++++ SUPPLIED RECORDS ++++
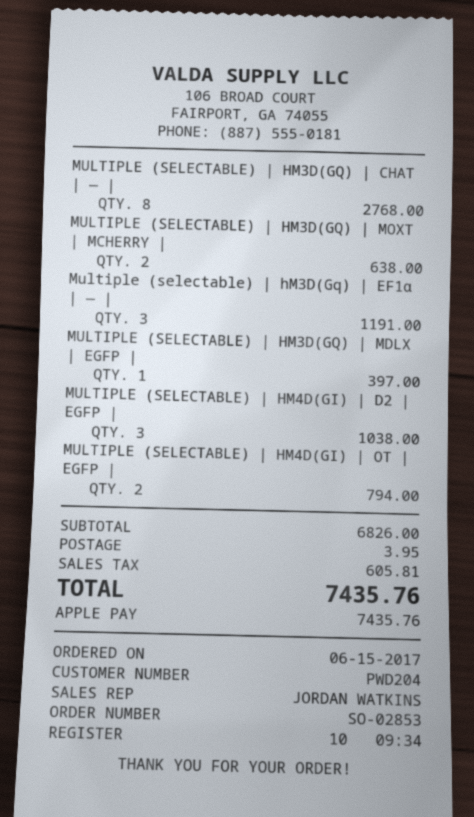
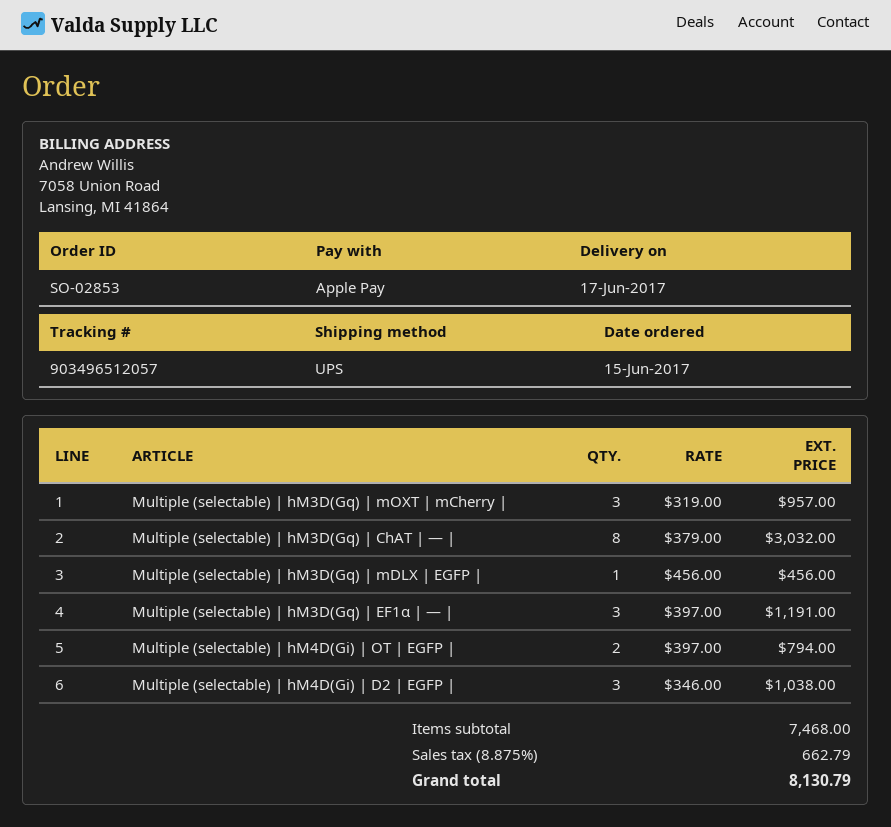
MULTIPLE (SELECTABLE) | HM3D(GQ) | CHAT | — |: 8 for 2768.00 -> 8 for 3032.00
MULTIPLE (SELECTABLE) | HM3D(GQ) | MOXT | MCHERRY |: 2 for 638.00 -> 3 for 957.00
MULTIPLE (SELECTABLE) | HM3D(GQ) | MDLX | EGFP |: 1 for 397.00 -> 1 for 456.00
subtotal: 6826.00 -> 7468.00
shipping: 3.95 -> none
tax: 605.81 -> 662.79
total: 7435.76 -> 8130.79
++++
++++ SUPPLIED RECORDS ++++
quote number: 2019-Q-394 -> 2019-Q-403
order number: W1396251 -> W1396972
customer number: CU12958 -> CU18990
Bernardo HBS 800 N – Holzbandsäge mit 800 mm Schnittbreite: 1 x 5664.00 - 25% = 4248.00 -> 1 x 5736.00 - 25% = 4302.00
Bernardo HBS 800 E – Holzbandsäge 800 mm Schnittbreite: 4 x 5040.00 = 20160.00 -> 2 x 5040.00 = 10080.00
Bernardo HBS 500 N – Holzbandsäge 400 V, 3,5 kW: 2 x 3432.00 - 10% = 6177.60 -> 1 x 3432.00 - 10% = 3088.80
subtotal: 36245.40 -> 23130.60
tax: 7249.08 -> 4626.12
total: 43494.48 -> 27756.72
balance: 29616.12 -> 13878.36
++++
++++ SUPPLIED RECORDS ++++
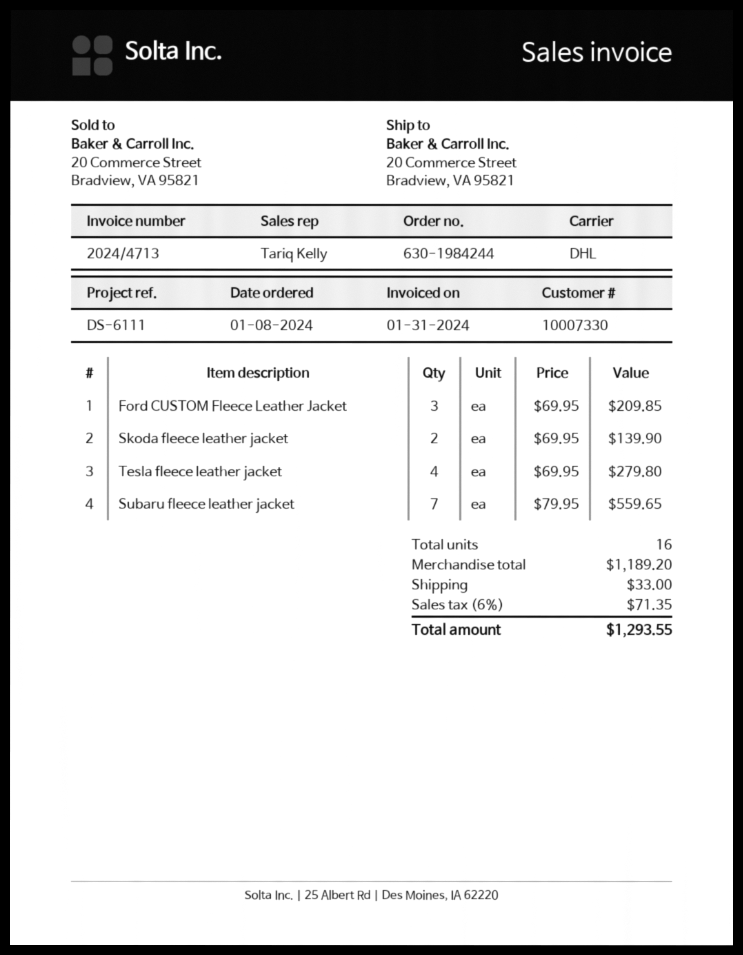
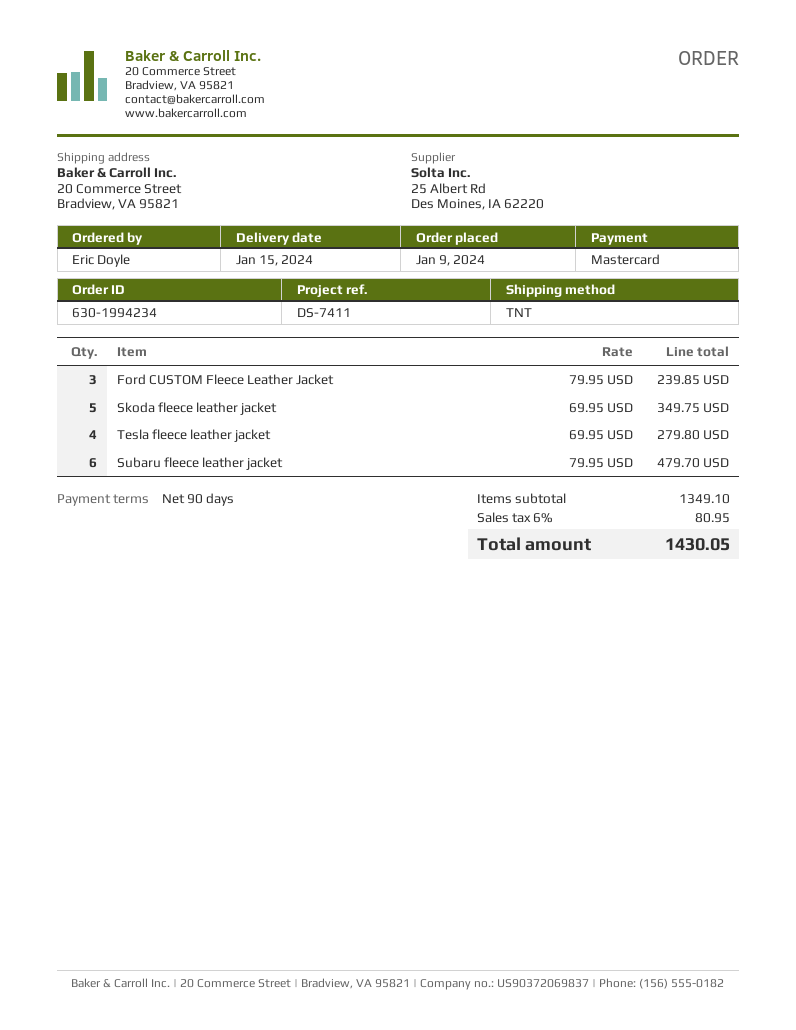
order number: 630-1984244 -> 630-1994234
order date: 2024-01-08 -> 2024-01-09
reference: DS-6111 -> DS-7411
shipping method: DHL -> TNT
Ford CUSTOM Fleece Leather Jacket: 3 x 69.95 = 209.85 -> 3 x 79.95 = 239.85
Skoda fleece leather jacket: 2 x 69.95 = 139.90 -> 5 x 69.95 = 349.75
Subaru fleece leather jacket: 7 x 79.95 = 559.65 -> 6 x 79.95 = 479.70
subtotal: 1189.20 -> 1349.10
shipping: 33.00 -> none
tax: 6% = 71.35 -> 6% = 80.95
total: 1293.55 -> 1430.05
++++
WORK TO BE COMPLETED: All lines above from the one holding "Bernardo HBS 500" to the one holding "balance: 29616.12 -> 13878.36", inclusive, are to be copied exactly; no other line is wanted.

COMPLETED EXERCISE:
Bernardo HBS 500 N – Holzbandsäge 400 V, 3,5 kW: 2 x 3432.00 - 10% = 6177.60 -> 1 x 3432.00 - 10% = 3088.80
subtotal: 36245.40 -> 23130.60
tax: 7249.08 -> 4626.12
total: 43494.48 -> 27756.72
balance: 29616.12 -> 13878.36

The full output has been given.